Brief. Reproduce exactly the opening lines of the listing, stopping after the line that contains "and its electronics." and including it.

◆ ◆ ◆ ◆ ◆

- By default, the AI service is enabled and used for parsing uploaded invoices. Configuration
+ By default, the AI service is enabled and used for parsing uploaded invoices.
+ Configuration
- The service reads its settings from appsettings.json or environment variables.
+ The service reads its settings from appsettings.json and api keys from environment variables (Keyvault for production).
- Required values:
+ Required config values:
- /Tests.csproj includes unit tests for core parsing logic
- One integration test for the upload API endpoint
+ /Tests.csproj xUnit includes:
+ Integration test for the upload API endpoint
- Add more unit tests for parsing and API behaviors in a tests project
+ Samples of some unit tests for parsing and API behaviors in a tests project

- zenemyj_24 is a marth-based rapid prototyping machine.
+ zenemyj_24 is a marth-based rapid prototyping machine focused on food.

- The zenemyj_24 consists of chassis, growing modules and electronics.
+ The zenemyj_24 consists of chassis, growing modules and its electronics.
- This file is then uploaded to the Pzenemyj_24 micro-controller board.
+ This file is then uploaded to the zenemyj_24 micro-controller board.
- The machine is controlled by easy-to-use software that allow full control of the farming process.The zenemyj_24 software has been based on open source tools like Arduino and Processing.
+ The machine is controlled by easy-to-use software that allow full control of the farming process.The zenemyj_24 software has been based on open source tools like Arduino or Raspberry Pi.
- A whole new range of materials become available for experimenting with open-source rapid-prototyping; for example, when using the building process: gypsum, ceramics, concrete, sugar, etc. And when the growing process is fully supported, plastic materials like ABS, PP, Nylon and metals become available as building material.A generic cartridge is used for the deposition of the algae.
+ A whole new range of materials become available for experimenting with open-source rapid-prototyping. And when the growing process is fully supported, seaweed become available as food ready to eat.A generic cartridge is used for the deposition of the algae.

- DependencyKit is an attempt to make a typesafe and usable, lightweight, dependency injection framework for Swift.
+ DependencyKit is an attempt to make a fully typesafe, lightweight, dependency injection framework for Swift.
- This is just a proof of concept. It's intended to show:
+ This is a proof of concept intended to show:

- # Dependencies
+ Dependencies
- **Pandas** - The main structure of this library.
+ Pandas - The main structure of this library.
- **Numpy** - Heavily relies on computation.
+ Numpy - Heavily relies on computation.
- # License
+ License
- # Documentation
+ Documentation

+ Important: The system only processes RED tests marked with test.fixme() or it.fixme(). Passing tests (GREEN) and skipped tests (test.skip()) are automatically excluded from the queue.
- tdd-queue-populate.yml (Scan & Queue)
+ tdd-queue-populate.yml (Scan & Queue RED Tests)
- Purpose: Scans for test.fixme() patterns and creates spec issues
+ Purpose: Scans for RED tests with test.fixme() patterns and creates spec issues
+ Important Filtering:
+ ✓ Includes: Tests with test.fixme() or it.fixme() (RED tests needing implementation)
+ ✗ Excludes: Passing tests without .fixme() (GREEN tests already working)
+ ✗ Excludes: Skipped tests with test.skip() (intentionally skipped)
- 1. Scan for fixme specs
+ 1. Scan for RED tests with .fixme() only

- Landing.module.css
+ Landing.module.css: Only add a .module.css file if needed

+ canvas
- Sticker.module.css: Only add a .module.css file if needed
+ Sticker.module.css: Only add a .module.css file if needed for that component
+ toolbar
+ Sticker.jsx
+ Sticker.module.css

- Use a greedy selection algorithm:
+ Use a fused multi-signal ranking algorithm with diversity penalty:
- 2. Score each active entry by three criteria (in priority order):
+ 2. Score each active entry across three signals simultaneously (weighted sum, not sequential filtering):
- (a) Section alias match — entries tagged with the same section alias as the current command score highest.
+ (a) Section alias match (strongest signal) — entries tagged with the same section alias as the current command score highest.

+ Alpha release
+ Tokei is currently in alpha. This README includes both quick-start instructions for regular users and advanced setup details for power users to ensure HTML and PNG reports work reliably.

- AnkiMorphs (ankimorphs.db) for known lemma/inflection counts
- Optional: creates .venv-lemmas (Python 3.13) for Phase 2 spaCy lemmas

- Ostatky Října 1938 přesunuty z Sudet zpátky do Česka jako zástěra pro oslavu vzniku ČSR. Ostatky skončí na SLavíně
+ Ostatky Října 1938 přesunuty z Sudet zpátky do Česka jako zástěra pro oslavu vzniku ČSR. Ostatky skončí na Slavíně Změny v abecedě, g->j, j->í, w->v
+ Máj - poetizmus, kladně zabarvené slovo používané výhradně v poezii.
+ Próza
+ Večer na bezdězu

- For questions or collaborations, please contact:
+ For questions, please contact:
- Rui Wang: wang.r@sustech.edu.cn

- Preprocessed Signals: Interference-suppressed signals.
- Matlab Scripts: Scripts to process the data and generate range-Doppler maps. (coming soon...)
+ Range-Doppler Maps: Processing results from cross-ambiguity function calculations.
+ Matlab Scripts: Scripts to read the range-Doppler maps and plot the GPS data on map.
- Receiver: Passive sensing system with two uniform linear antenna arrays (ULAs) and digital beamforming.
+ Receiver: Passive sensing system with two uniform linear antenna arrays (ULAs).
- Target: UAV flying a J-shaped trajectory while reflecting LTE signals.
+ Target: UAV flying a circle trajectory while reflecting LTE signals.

◆ ◆ ◆ ◆ ◆

Result of the exercise.
- By default, the AI service is enabled and used for parsing uploaded invoices. Configuration
+ By default, the AI service is enabled and used for parsing uploaded invoices.
+ Configuration
- The service reads its settings from appsettings.json or environment variables.
+ The service reads its settings from appsettings.json and api keys from environment variables (Keyvault for production).
- Required values:
+ Required config values:
- /Tests.csproj includes unit tests for core parsing logic
- One integration test for the upload API endpoint
+ /Tests.csproj xUnit includes:
+ Integration test for the upload API endpoint
- Add more unit tests for parsing and API behaviors in a tests project
+ Samples of some unit tests for parsing and API behaviors in a tests project

- zenemyj_24 is a marth-based rapid prototyping machine.
+ zenemyj_24 is a marth-based rapid prototyping machine focused on food.

- The zenemyj_24 consists of chassis, growing modules and electronics.
+ The zenemyj_24 consists of chassis, growing modules and its electronics.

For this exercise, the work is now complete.